The Baker administration’s agenda addressed each of these issues and more importantly, constructed a strategy focused on Midtown assets.  People were primary and efforts to bring jobs were paramount.

Mayor Kriseman, members of his administration and others in the community suggest we abandon corporate investments in Midtown.  Yet, at no time does anyone ever suggest we abandon corporate investments north of Central Avenue when businesses fail or decide to leave the market.

Given the long history of neglect in Midtown and other urban areas, more not less is necessary.  We must intensify our efforts, stay the course and find strategies to incentivize business growth—both small and corporate.

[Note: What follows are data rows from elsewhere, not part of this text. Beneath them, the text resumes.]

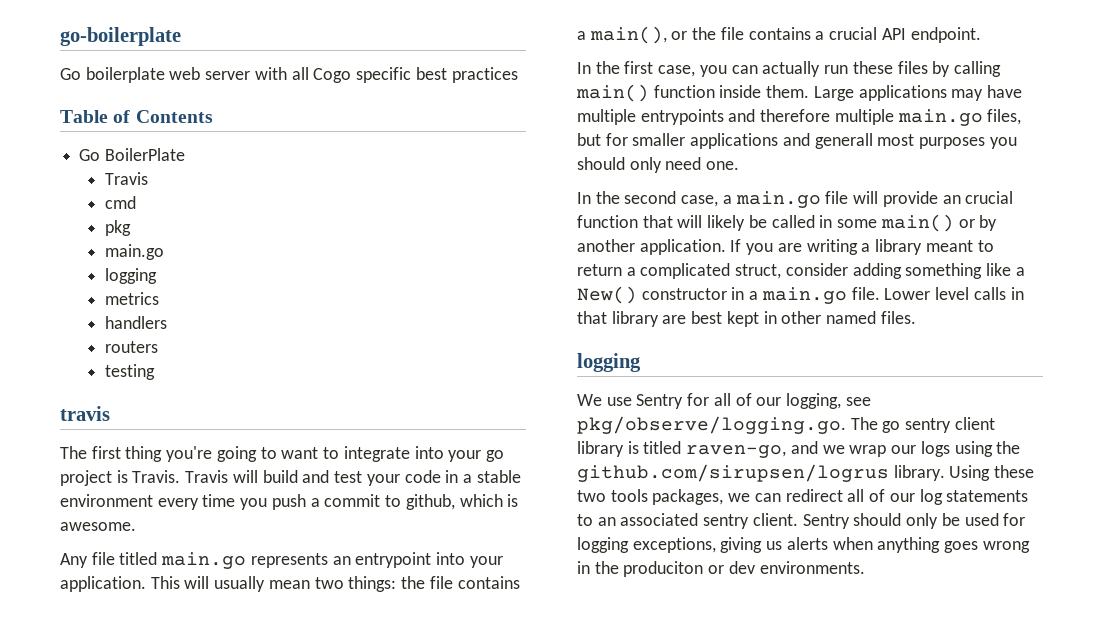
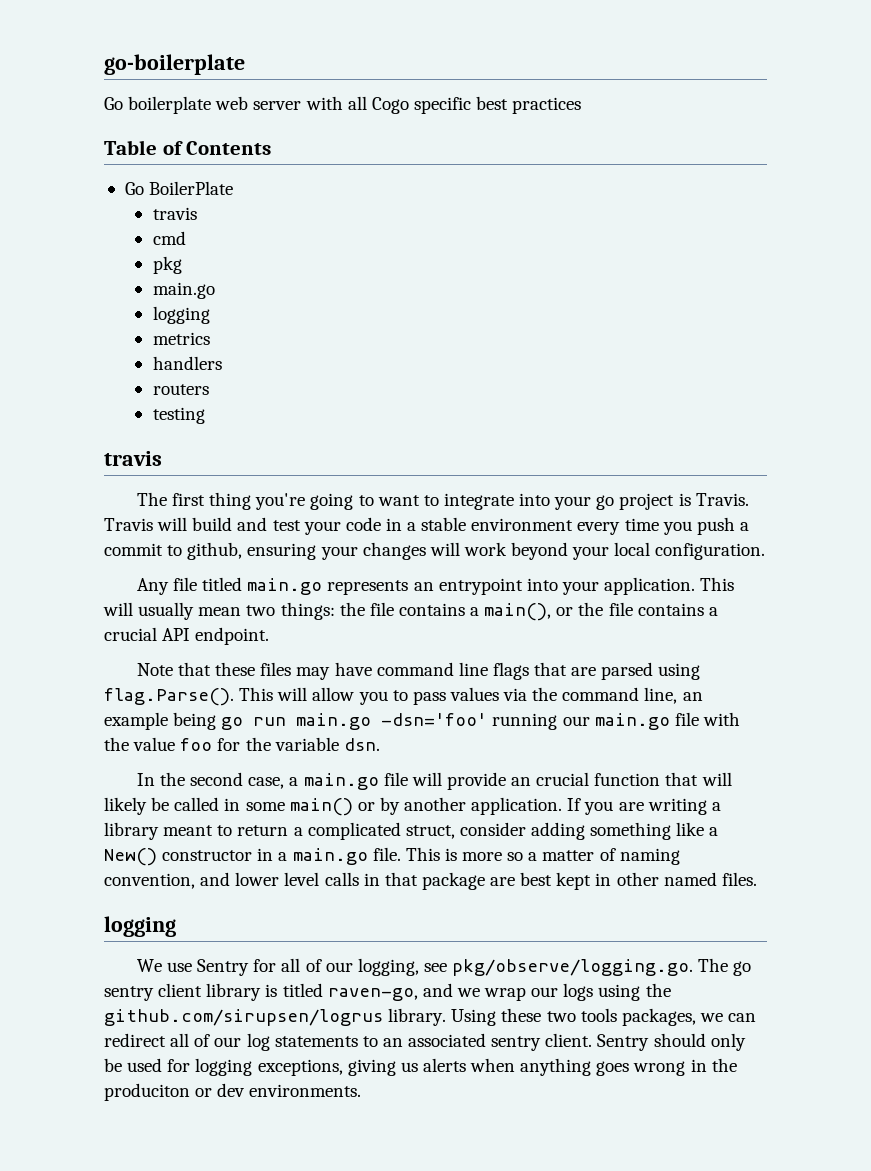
  Go BoilerPlate
- Travis
+ travis
- Travis will build and test your code in a stable environment every time you push a commit to github, which is awesome.
+ Travis will build and test your code in a stable environment every time you push a commit to github, ensuring your changes will work beyond your local configuration.
- In the first case, you can actually run these files by calling main() function inside them. Large applications may have multiple entrypoints and therefore multiple main.go files, but for smaller applications and generall most purposes you should only need one.
+ Note that these files may have command line flags that are parsed using flag.Parse(). This will allow you to pass values via the command line, an example being go run main.go -dsn='foo' running our main.go file with the value foo for the variable dsn.
- Lower level calls in that library are best kept in other named files.
+ This is more so a matter of naming convention, and lower level calls in that package are best kept in other named files.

The Baker administration did both.  The Corridor Program was designed to build small business capacity and linking African-Americans business owners with corporate entities was an attempt to build capacity among African-American businesspersons.

We had relative success.  We were attentive and worked to ensure everyone’s needs were met.  When asked about his administration’s successes in Midtown, Kriseman pointed to other projects south of Midtown—signage in the Maximo area and the rebuild of Burger King and Publix on 34th street South of 30th Avenue.

I know firsthand that the Baker Administration heard and responded to requests from the Midtown community regarding its identity and need for basic services.  The Midtown brand resulted from a desire to personalize the area and move away from references such as “down there” and “south side.”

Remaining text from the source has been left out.